Action item — Quote the whole listing word for word. Do not include the pictures.

Material supplied —

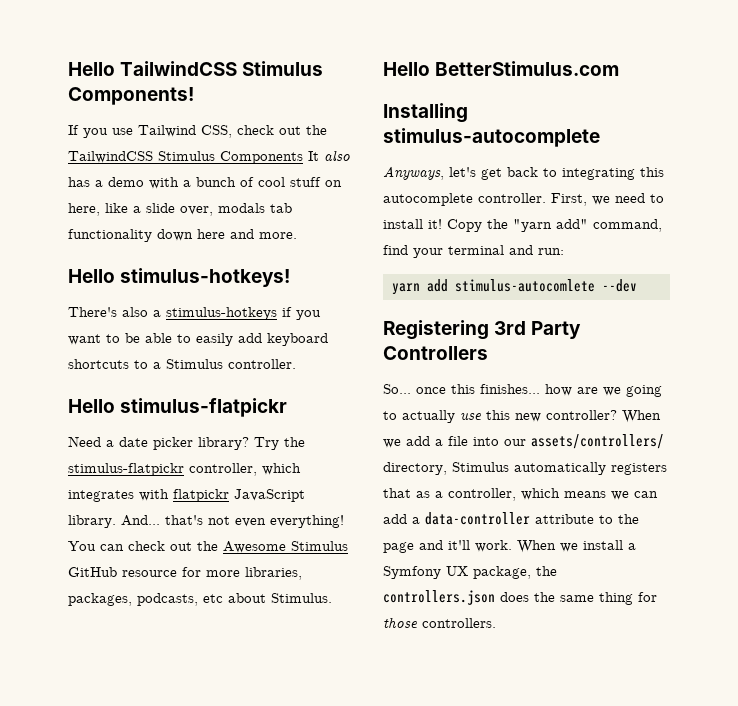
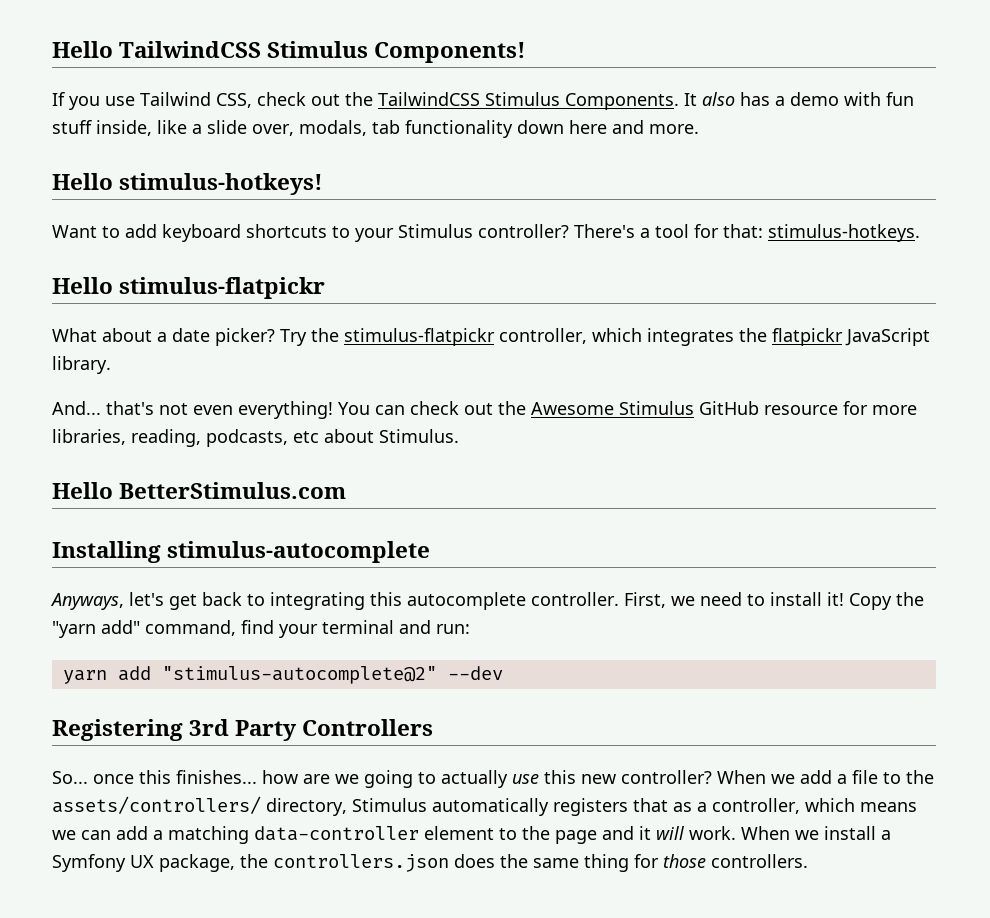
- If you use Tailwind CSS, check out the TailwindCSS Stimulus Components It also has a demo with a bunch of cool stuff on here, like a slide over, modals tab functionality down here and more.
+ If you use Tailwind CSS, check out the TailwindCSS Stimulus Components. It also has a demo with fun stuff inside, like a slide over, modals, tab functionality down here and more.
- There's also a stimulus-hotkeys if you want to be able to easily add keyboard shortcuts to a Stimulus controller.
+ Want to add keyboard shortcuts to your Stimulus controller? There's a tool for that: stimulus-hotkeys.
  Hello stimulus-flatpickr
- Need a date picker library?
+ What about a date picker?
- Try the stimulus-flatpickr controller, which integrates with flatpickr JavaScript library. And... that's not even everything!
+ Try the stimulus-flatpickr controller, which integrates the flatpickr JavaScript library.
+ And... that's not even everything!
- You can check out the Awesome Stimulus GitHub resource for more libraries, packages, podcasts, etc about Stimulus.
+ You can check out the Awesome Stimulus GitHub resource for more libraries, reading, podcasts, etc about Stimulus.
- yarn add stimulus-autocomlete --dev
+ yarn add "stimulus-autocomplete@2" --dev
- When we add a file into our assets/controllers/ directory, Stimulus automatically registers that as a controller, which means we can add a data-controller attribute to the page and it'll work.
+ When we add a file to the assets/controllers/ directory, Stimulus automatically registers that as a controller, which means we can add a matching data-controller element to the page and it will work.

Written solution —
- If you use Tailwind CSS, check out the TailwindCSS Stimulus Components It also has a demo with a bunch of cool stuff on here, like a slide over, modals tab functionality down here and more.
+ If you use Tailwind CSS, check out the TailwindCSS Stimulus Components. It also has a demo with fun stuff inside, like a slide over, modals, tab functionality down here and more.
- There's also a stimulus-hotkeys if you want to be able to easily add keyboard shortcuts to a Stimulus controller.
+ Want to add keyboard shortcuts to your Stimulus controller? There's a tool for that: stimulus-hotkeys.
  Hello stimulus-flatpickr
- Need a date picker library?
+ What about a date picker?
- Try the stimulus-flatpickr controller, which integrates with flatpickr JavaScript library. And... that's not even everything!
+ Try the stimulus-flatpickr controller, which integrates the flatpickr JavaScript library.
+ And... that's not even everything!
- You can check out the Awesome Stimulus GitHub resource for more libraries, packages, podcasts, etc about Stimulus.
+ You can check out the Awesome Stimulus GitHub resource for more libraries, reading, podcasts, etc about Stimulus.
- yarn add stimulus-autocomlete --dev
+ yarn add "stimulus-autocomplete@2" --dev
- When we add a file into our assets/controllers/ directory, Stimulus automatically registers that as a controller, which means we can add a data-controller attribute to the page and it'll work.
+ When we add a file to the assets/controllers/ directory, Stimulus automatically registers that as a controller, which means we can add a matching data-controller element to the page and it will work.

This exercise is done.